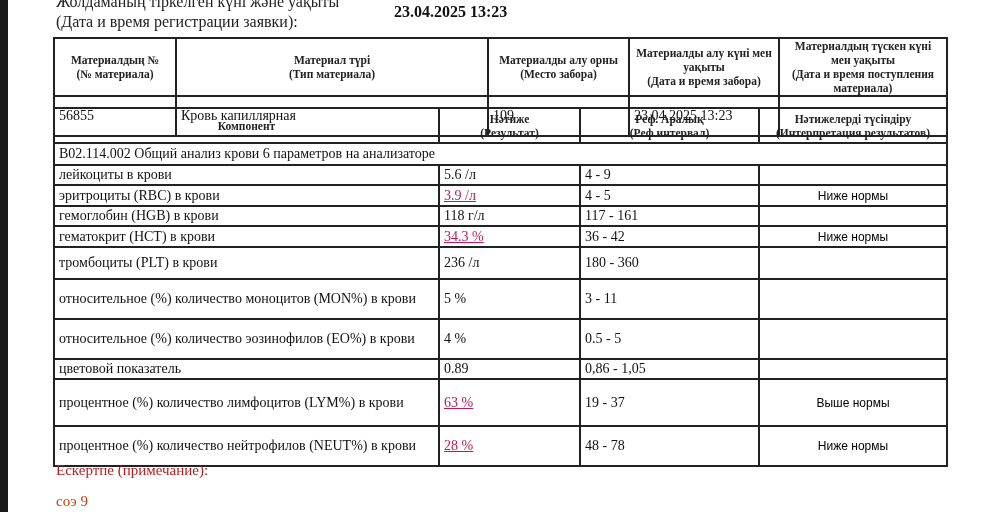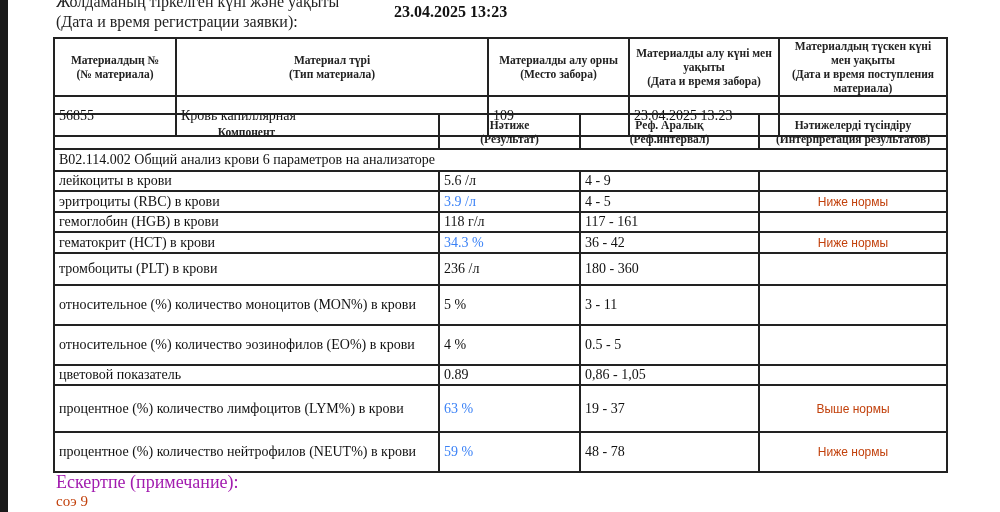--- a/index.html
+++ b/index.html
@@ -13,7 +13,7 @@
   td, th { border:2px solid #222; padding:0 4px; font-size:14px; line-height:16px; }
   th { font-weight:bold; font-size:11.5px; line-height:14px; text-align:center; color:#222; }
   .t1 { left:45px; top:37px; width:893px; }
-  .t2 { left:45px; top:113px; width:893px;border-radius:20px; }
+  .t2 { left:45px; top:107px; width:893px;border-radius:20px; }
   .c { text-align:left; }
   .red { color:#3b82f6; }
   .interp { font-family:"Liberation Sans", sans-serif; font-size:12px; color:#c2410c; text-align:center; }

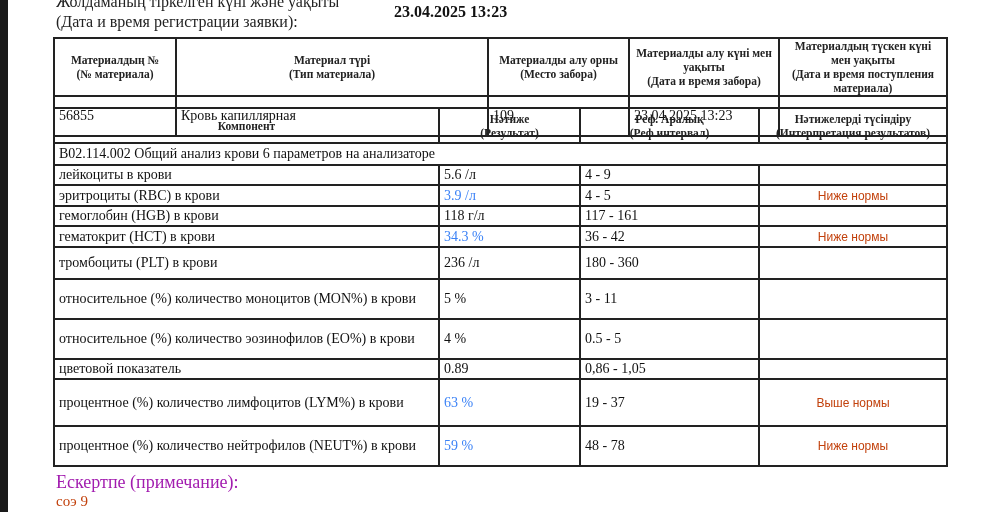--- a/index.html
+++ b/index.html
@@ -15,7 +15,7 @@
   .t1 { left:45px; top:37px; width:893px; }
   .t2 { left:45px; top:107px; width:893px;border-radius:20px; }
   .c { text-align:left; }
-  .red { color:#3b82f6; }
+  .red { color:#be185d;text-decoration:underline; }
   .interp { font-family:"Liberation Sans", sans-serif; font-size:12px; color:#c2410c; text-align:center; }
   .note-label { left:48px; top:472px; font-size:18px; color:#a21caf; }
   .note-val { left:48px; top:493px; font-size:15px; font-weight:normal; color:#c2410c; }

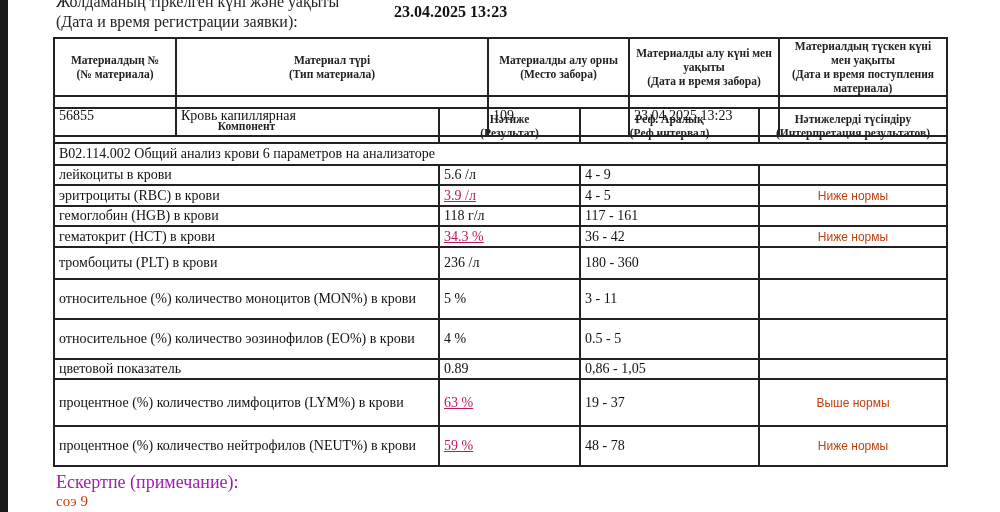--- a/index.html
+++ b/index.html
@@ -16,7 +16,7 @@
   .t2 { left:45px; top:107px; width:893px;border-radius:20px; }
   .c { text-align:left; }
   .red { color:#be185d;text-decoration:underline; }
-  .interp { font-family:"Liberation Sans", sans-serif; font-size:12px; color:#c2410c; text-align:center; }
+  .interp { font-family:"Liberation Sans", sans-serif; font-size:12px; color:#000000; text-align:center; }
   .note-label { left:48px; top:472px; font-size:18px; color:#a21caf; }
   .note-val { left:48px; top:493px; font-size:15px; font-weight:normal; color:#c2410c; }
 </style>

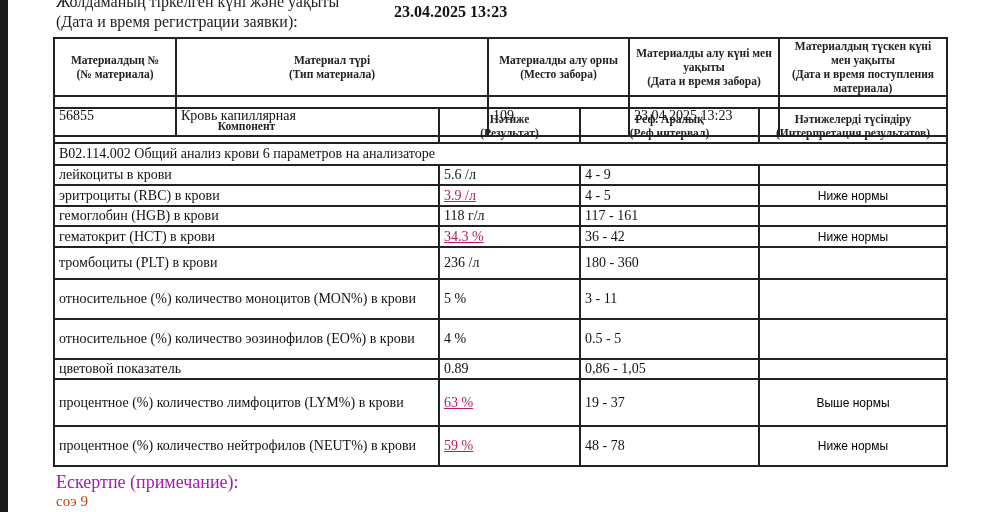--- a/index.html
+++ b/index.html
@@ -158,7 +158,7 @@
         </tr>
         <tr style="height: 40px;">
           <td>процентное (%) количество нейтрофилов (NEUT%) в крови</td>
-          <td class="c red">59 %</td>
+          <td class="c red">28 %</td>
           <td class="c">48 - 78</td>
           <td class="interp">Ниже нормы</td>
         </tr>

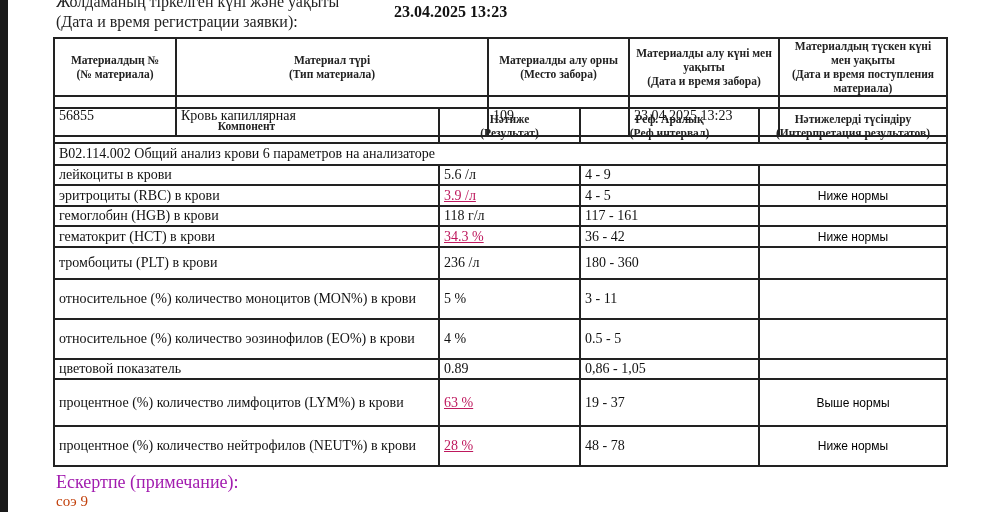--- a/index.html
+++ b/index.html
@@ -17,7 +17,7 @@
   .c { text-align:left; }
   .red { color:#be185d;text-decoration:underline; }
   .interp { font-family:"Liberation Sans", sans-serif; font-size:12px; color:#000000; text-align:center; }
-  .note-label { left:48px; top:472px; font-size:18px; color:#a21caf; }
+  .note-label { left:48px; top:462px; font-size:15px; color:#b91c1c; }
   .note-val { left:48px; top:493px; font-size:15px; font-weight:normal; color:#c2410c; }
 </style>
 </head>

EXERCISE
When you reproduce the entries above, keep every word exact and leave the images out.

SOLUTION FOR THIS EXERCISE
--- a/index.html
+++ b/index.html
@@ -13,7 +13,7 @@
   td, th { border:2px solid #222; padding:0 4px; font-size:14px; line-height:16px; }
   th { font-weight:bold; font-size:11.5px; line-height:14px; text-align:center; color:#222; }
   .t1 { left:45px; top:37px; width:893px; }
-  .t2 { left:45px; top:113px; width:893px;border-radius:20px; }
+  .t2 { left:45px; top:107px; width:893px;border-radius:20px; }
   .c { text-align:left; }
   .red { color:#3b82f6; }
   .interp { font-family:"Liberation Sans", sans-serif; font-size:12px; color:#c2410c; text-align:center; }

--- a/index.html
+++ b/index.html
@@ -15,7 +15,7 @@
   .t1 { left:45px; top:37px; width:893px; }
   .t2 { left:45px; top:107px; width:893px;border-radius:20px; }
   .c { text-align:left; }
-  .red { color:#3b82f6; }
+  .red { color:#be185d;text-decoration:underline; }
   .interp { font-family:"Liberation Sans", sans-serif; font-size:12px; color:#c2410c; text-align:center; }
   .note-label { left:48px; top:472px; font-size:18px; color:#a21caf; }
   .note-val { left:48px; top:493px; font-size:15px; font-weight:normal; color:#c2410c; }

--- a/index.html
+++ b/index.html
@@ -16,7 +16,7 @@
   .t2 { left:45px; top:107px; width:893px;border-radius:20px; }
   .c { text-align:left; }
   .red { color:#be185d;text-decoration:underline; }
-  .interp { font-family:"Liberation Sans", sans-serif; font-size:12px; color:#c2410c; text-align:center; }
+  .interp { font-family:"Liberation Sans", sans-serif; font-size:12px; color:#000000; text-align:center; }
   .note-label { left:48px; top:472px; font-size:18px; color:#a21caf; }
   .note-val { left:48px; top:493px; font-size:15px; font-weight:normal; color:#c2410c; }
 </style>

--- a/index.html
+++ b/index.html
@@ -158,7 +158,7 @@
         </tr>
         <tr style="height: 40px;">
           <td>процентное (%) количество нейтрофилов (NEUT%) в крови</td>
-          <td class="c red">59 %</td>
+          <td class="c red">28 %</td>
           <td class="c">48 - 78</td>
           <td class="interp">Ниже нормы</td>
         </tr>

--- a/index.html
+++ b/index.html
@@ -17,7 +17,7 @@
   .c { text-align:left; }
   .red { color:#be185d;text-decoration:underline; }
   .interp { font-family:"Liberation Sans", sans-serif; font-size:12px; color:#000000; text-align:center; }
-  .note-label { left:48px; top:472px; font-size:18px; color:#a21caf; }
+  .note-label { left:48px; top:462px; font-size:15px; color:#b91c1c; }
   .note-val { left:48px; top:493px; font-size:15px; font-weight:normal; color:#c2410c; }
 </style>
 </head>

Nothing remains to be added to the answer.